=== ENTRIES SHOWN ===

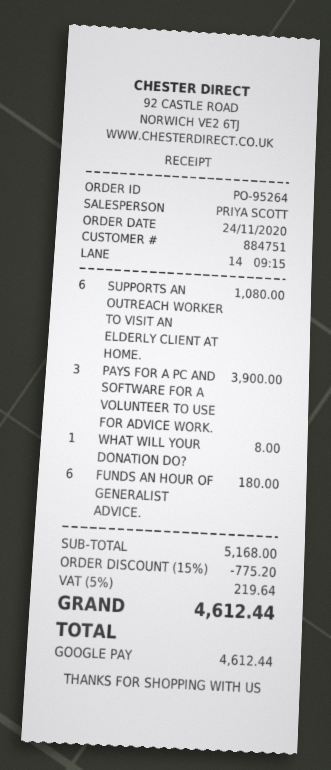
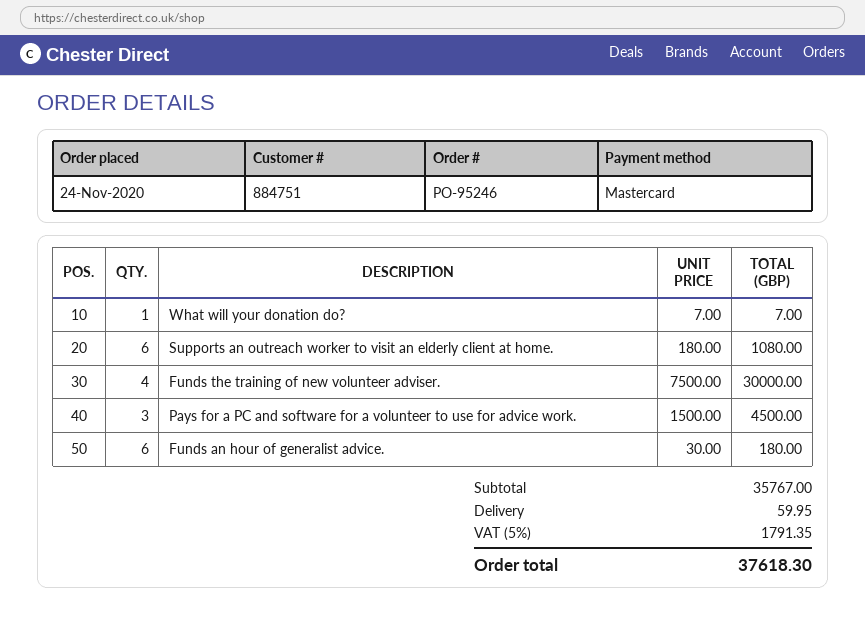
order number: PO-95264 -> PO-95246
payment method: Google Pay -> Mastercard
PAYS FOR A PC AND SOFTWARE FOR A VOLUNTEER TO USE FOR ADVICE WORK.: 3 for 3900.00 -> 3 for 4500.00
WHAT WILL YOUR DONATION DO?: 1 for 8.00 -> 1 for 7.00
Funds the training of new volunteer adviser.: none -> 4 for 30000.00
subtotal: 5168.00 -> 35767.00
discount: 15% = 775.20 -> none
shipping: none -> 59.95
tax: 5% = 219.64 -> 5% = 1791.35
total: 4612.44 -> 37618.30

===

EXERCISE PROMPT: Look through the entries above; copy each line where the string "none" appears.

EXERCISE OUTPUT:
Funds the training of new volunteer adviser.: none -> 4 for 30000.00
discount: 15% = 775.20 -> none
shipping: none -> 59.95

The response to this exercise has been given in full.